Task requirements: Your task is to output, without alteration, each line from the one containing "L'Oreal ParisAir Volume" through the final line of the records below.

[Detected change data]
<<<<
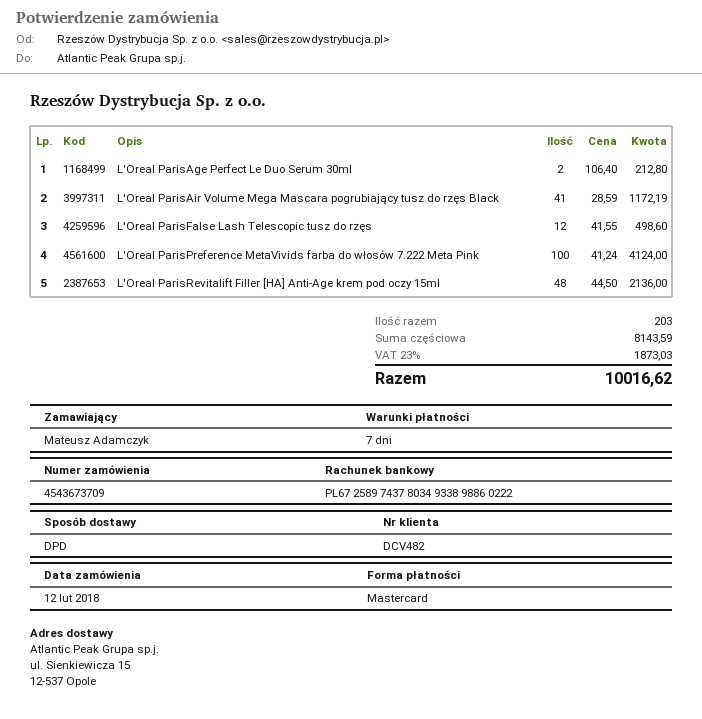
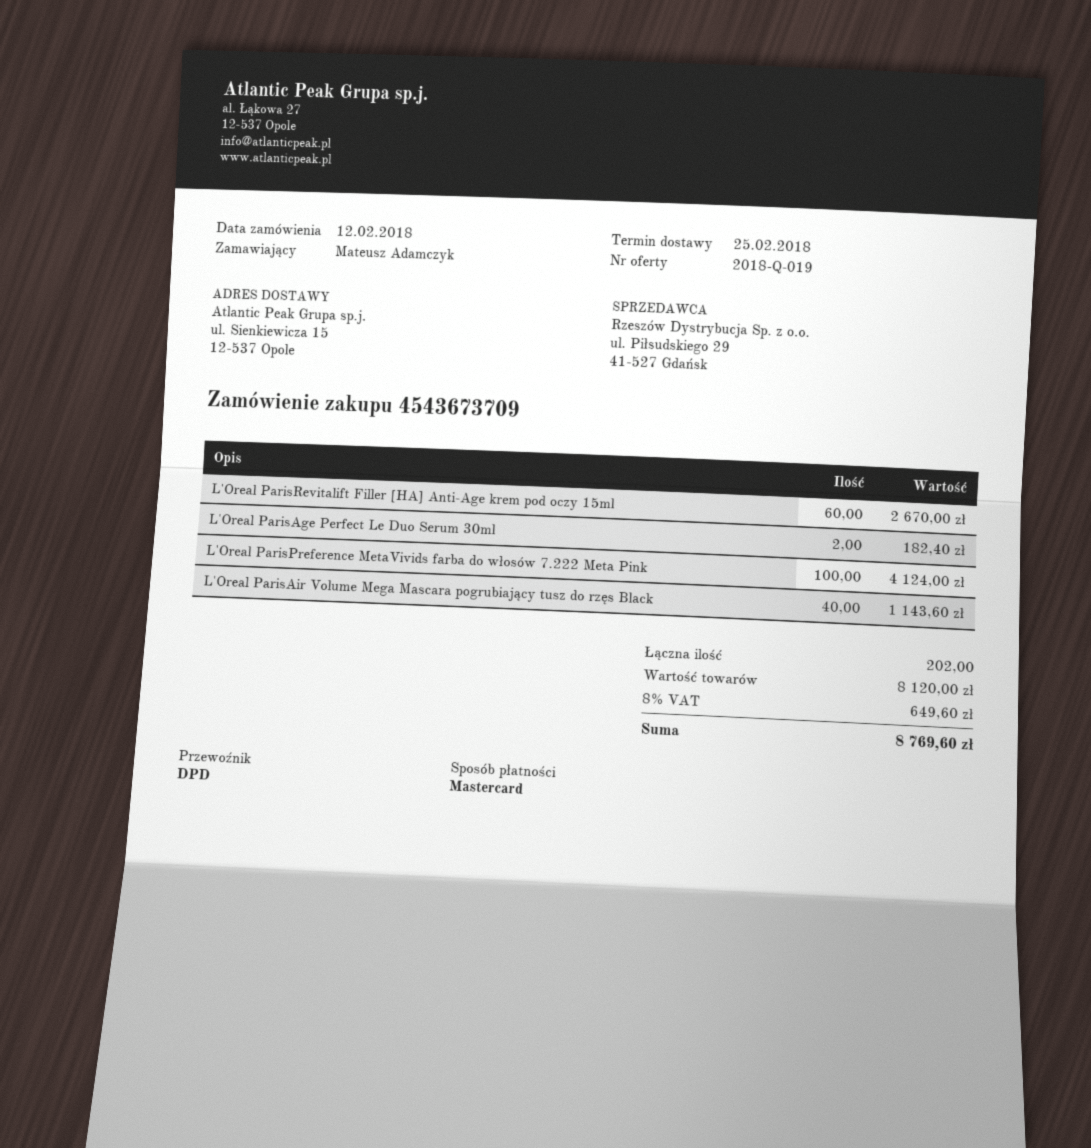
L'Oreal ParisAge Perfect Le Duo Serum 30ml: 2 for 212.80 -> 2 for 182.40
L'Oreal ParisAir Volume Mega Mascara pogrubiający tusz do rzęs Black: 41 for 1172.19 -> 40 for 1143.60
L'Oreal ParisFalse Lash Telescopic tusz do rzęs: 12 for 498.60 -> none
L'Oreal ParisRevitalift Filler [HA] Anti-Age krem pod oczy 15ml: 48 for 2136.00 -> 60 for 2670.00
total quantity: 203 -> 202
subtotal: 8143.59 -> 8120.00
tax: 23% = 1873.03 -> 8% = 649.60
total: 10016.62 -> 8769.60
>>>>
Response to this task:
L'Oreal ParisAir Volume Mega Mascara pogrubiający tusz do rzęs Black: 41 for 1172.19 -> 40 for 1143.60
L'Oreal ParisFalse Lash Telescopic tusz do rzęs: 12 for 498.60 -> none
L'Oreal ParisRevitalift Filler [HA] Anti-Age krem pod oczy 15ml: 48 for 2136.00 -> 60 for 2670.00
total quantity: 203 -> 202
subtotal: 8143.59 -> 8120.00
tax: 23% = 1873.03 -> 8% = 649.60
total: 10016.62 -> 8769.60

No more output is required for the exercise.